Uma espiral surge na tela nas quatro histórias: Amor, Amizade, Respeito e Cooperação. E todas as histórias se
entrelaçam, pois todos vão para uma pequena cidade na Crimeia, no Mar Negro,
onde no alto de um penhasco há um circo bizarro. Neste circo todos cantam e/ou
dançam e há ironias com fatos que vão desde a conquista do espaço, passando por
Marilyn Monroe e Michael Jackson. E em cada uma das partes, no brilhante
roteiro de Marina Potapova, cada personagem lida com problemas existenciais
profundos, contemporâneos como a amizade virtual (o Estranho Cibernético), ou o
eterno conflito de gerações entre pai e filho, a questão dos deficientes e a
inserção na sociedade (o Surdo), e a própria arte e criatividade na hilária definição
de um cover que não seria, mas de fato é uma imitação péssima de um grande
cantor do passado.
O Circo é, além do local de
convergência das personagens, uma dose extra de gargalhadas.

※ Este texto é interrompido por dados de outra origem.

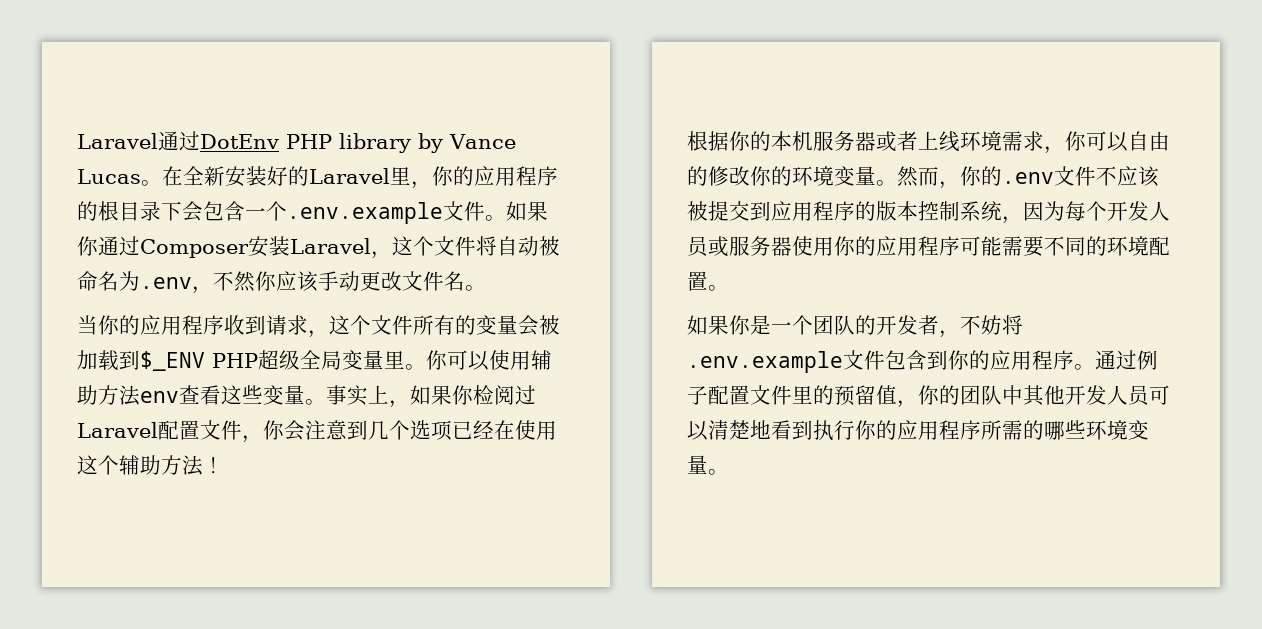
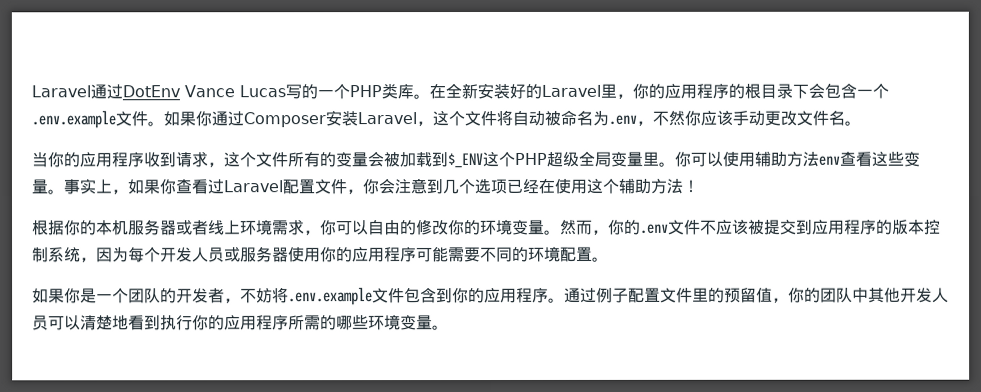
- Laravel通过DotEnv PHP library by Vance Lucas。
+ Laravel通过DotEnv Vance Lucas写的一个PHP类库。
- 当你的应用程序收到请求，这个文件所有的变量会被加载到$_ENV PHP超级全局变量里。
+ 当你的应用程序收到请求，这个文件所有的变量会被加载到$_ENV这个PHP超级全局变量里。
- 事实上，如果你检阅过Laravel配置文件，你会注意到几个选项已经在使用这个辅助方法！
+ 事实上，如果你查看过Laravel配置文件，你会注意到几个选项已经在使用这个辅助方法！
- 根据你的本机服务器或者上线环境需求，你可以自由的修改你的环境变量。
+ 根据你的本机服务器或者线上环境需求，你可以自由的修改你的环境变量。

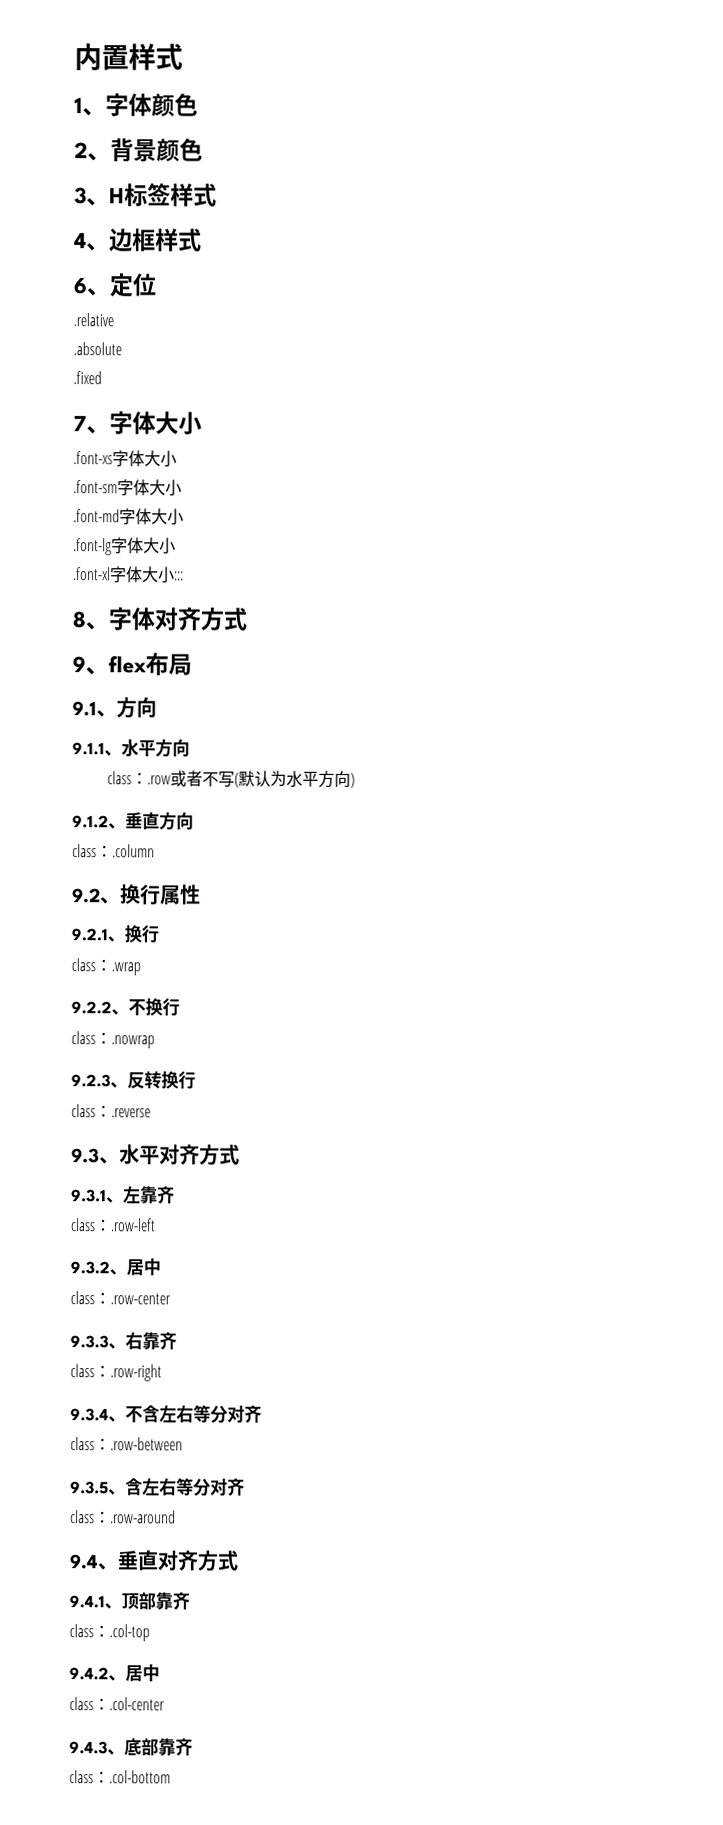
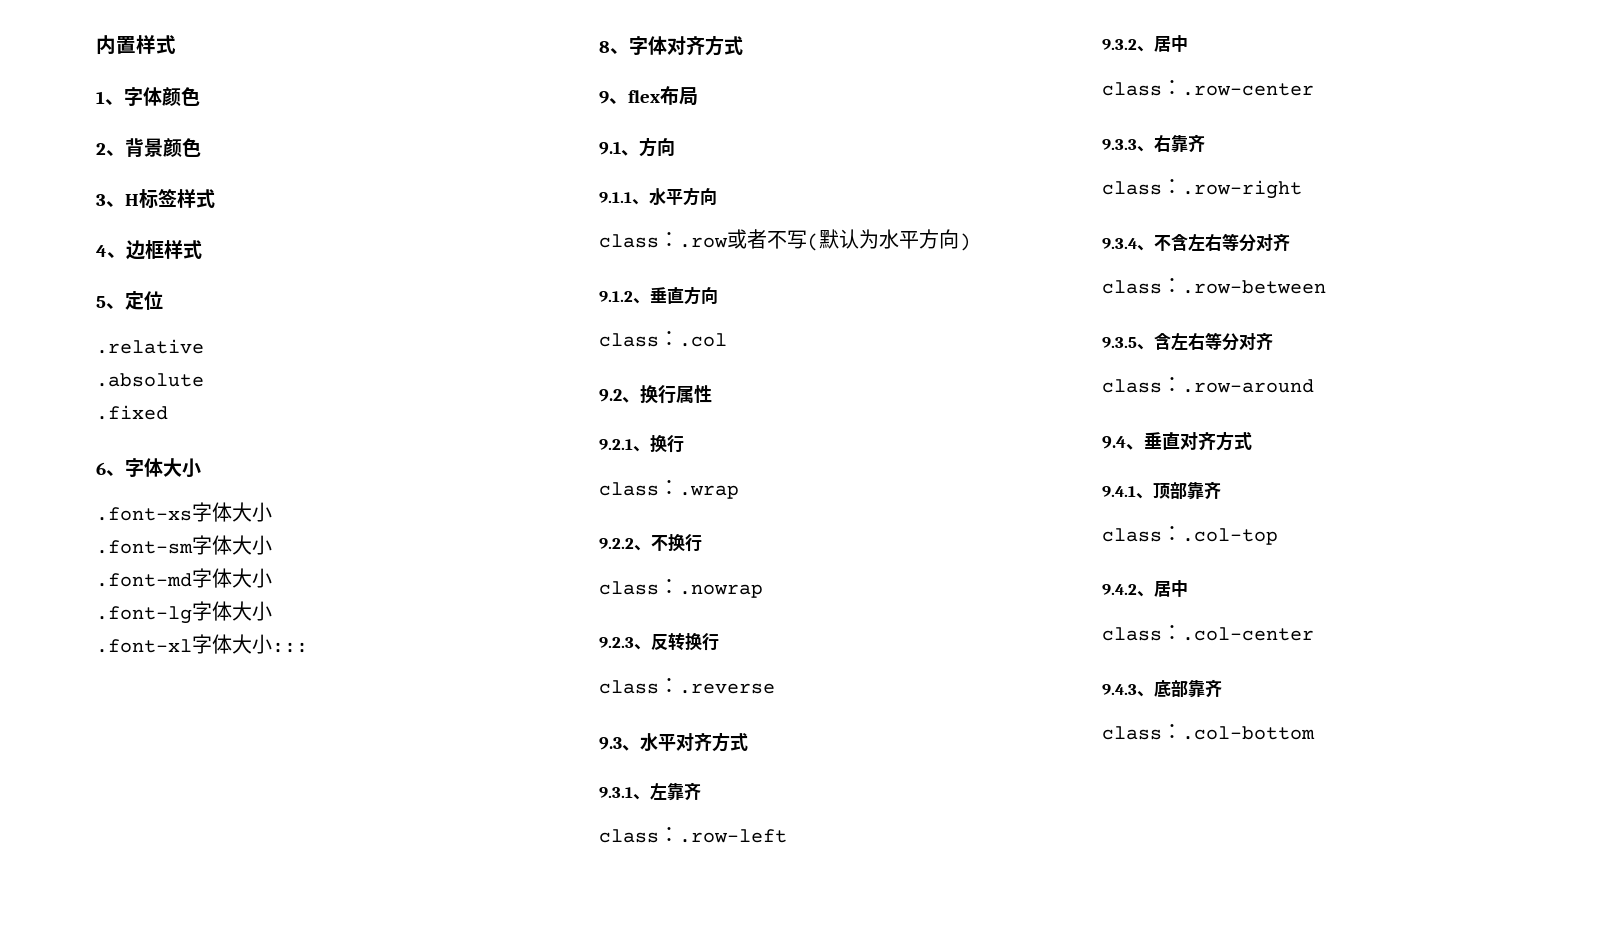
- 6、定位
+ 5、定位
- 7、字体大小
+ 6、字体大小
- class：.column
+ class：.col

A extensa duração
de 207 minutos não é sentida, exceto por dores no maxilar por causa do excesso
de riso.
Uma direção de arte bem cuidada,
com o contraste de lugares opressores (um apartamento bagunçado, uma escola
severa, um teatro, uma loja) e depois a beleza do Mar Negro, praia de pedras,
sol, pessoas felizes e vida ao ar-livre. Até os mínimos detalhes como uma
camiseta com o Mickey Mouse, um macaco, um toureiro...
Um orçamento de cerca de U$2
milhões, segundo Marina, conseguidos com um dos novos ricos da Rússia, de uma
forma tão esquisita quanto o filme, o fato de usarem atores amadores ou pessoas
comuns, e ser um filme autoral, contribuem para ser tão diferente do cinema russo
das escolas que também produzem belíssimas obras, mas sem este humor
escrachado.
E por ser tão hilário, Shapito-shou nos lembra
de nossa condição humana de sermos o único animal que ri. Inclusive os russos!